[Edit tracking data]
• • •

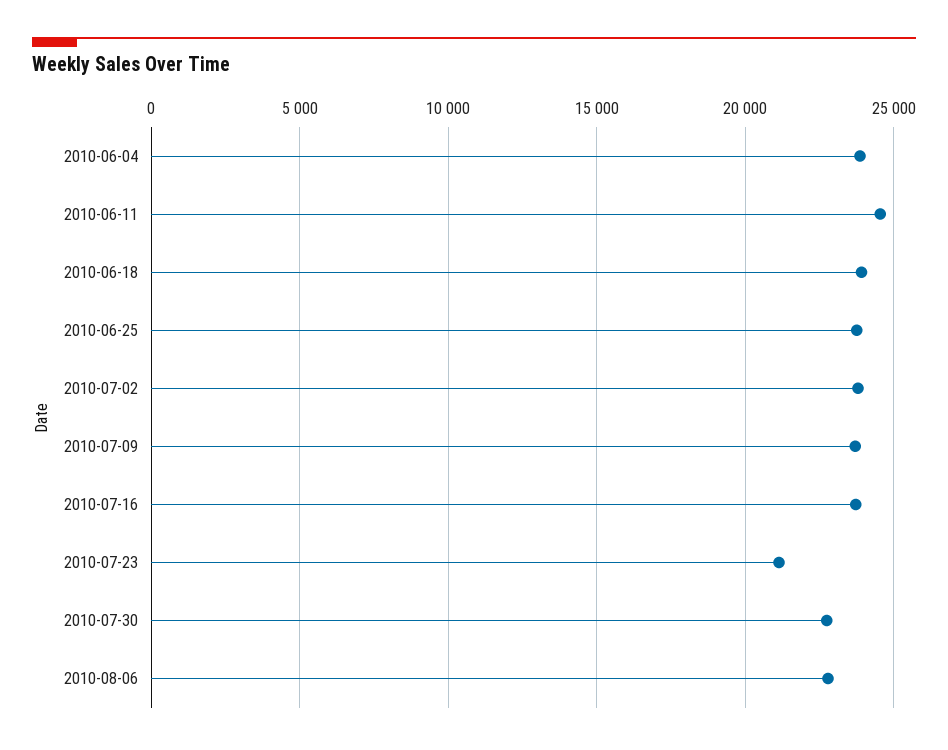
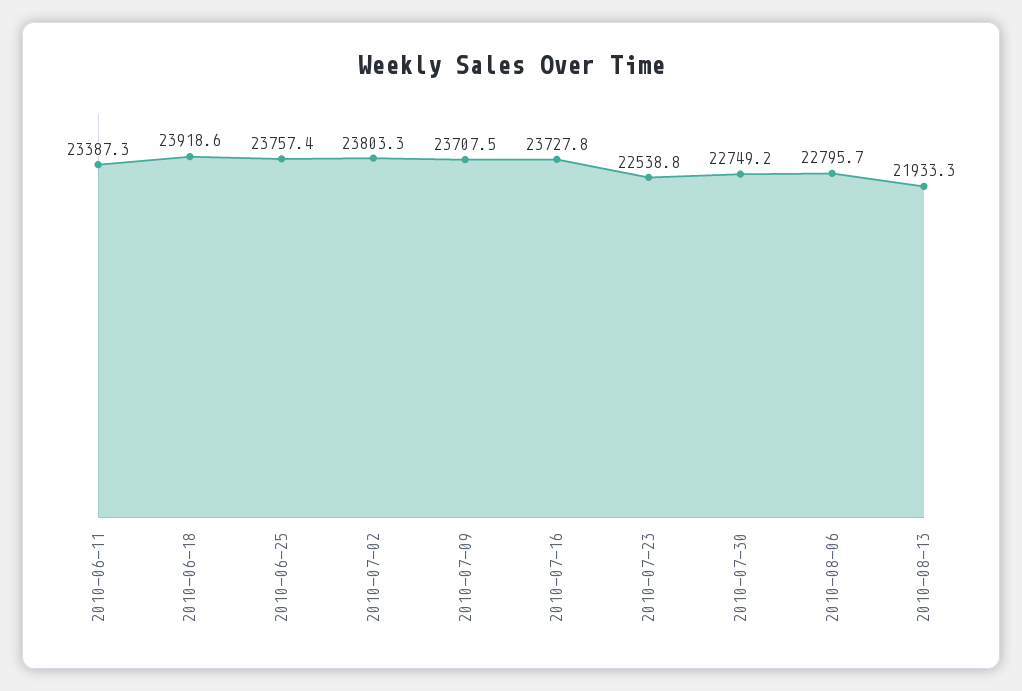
2010-06-04: 24000 -> none
2010-06-11: 24500 -> 23387.3
2010-07-23: 21000 -> 22538.8
2010-08-13: none -> 21933.3

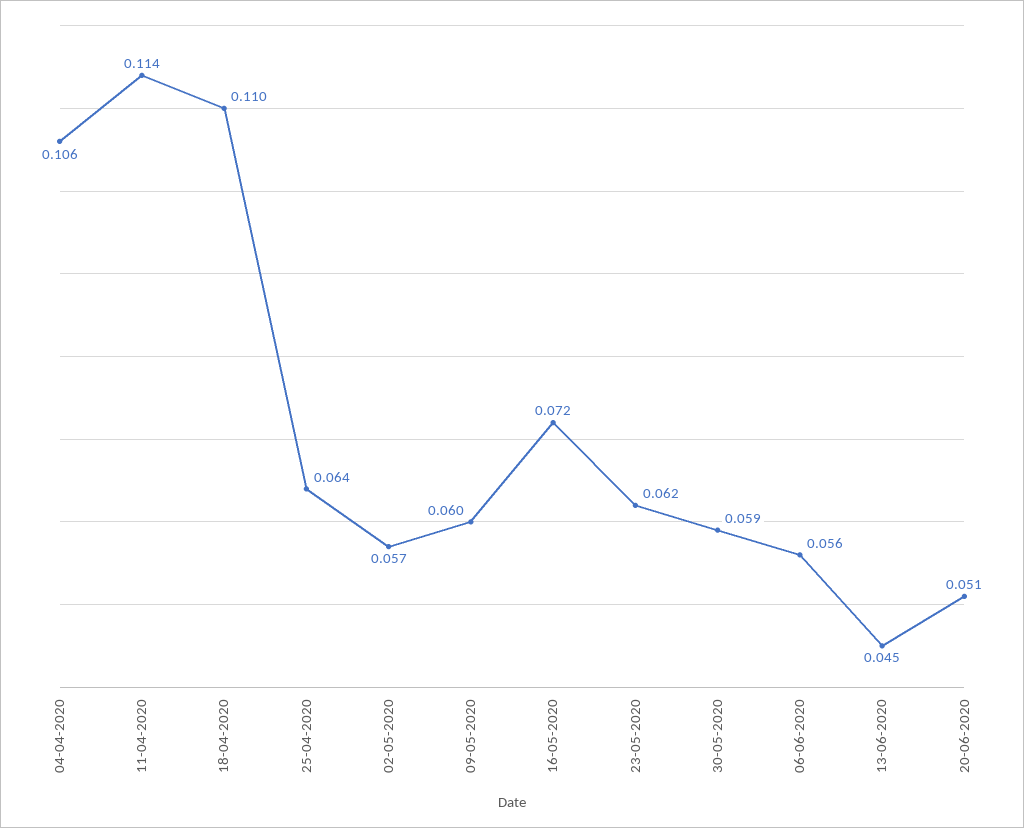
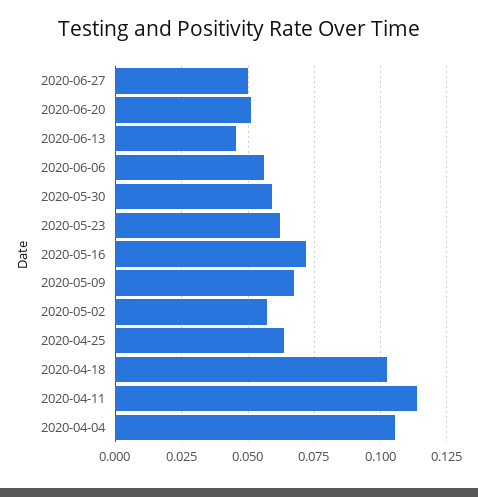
18-04-2020: 0.11 -> 0.1025
09-05-2020: 0.06 -> 0.0675
2020-06-27: none -> 0.05

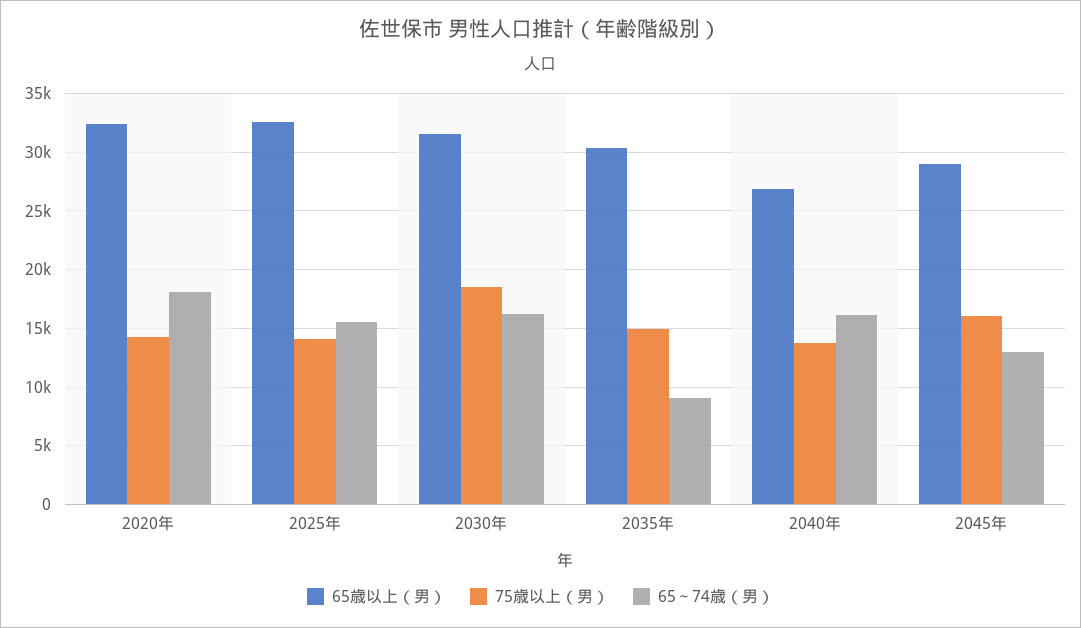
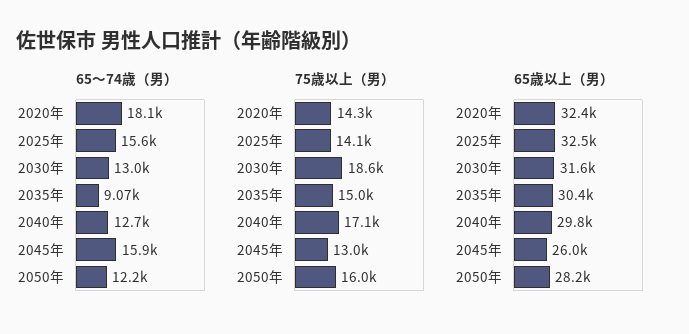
65～74歳（男）, 2030年: 16000 -> 13000
65歳以上（男）, 2040年: 27000 -> 29800
75歳以上（男）, 2040年: 14000 -> 17100
65～74歳（男）, 2040年: 16000 -> 12700
65歳以上（男）, 2045年: 29000 -> 26000
75歳以上（男）, 2045年: 16000 -> 13000
65～74歳（男）, 2045年: 13000 -> 15900
65～74歳（男）, 2050年: none -> 12200
75歳以上（男）, 2050年: none -> 16000
65歳以上（男）, 2050年: none -> 28200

• • •

## Directions
State how many lines of the records above contain the word "none", giving only that number.

## The answer
6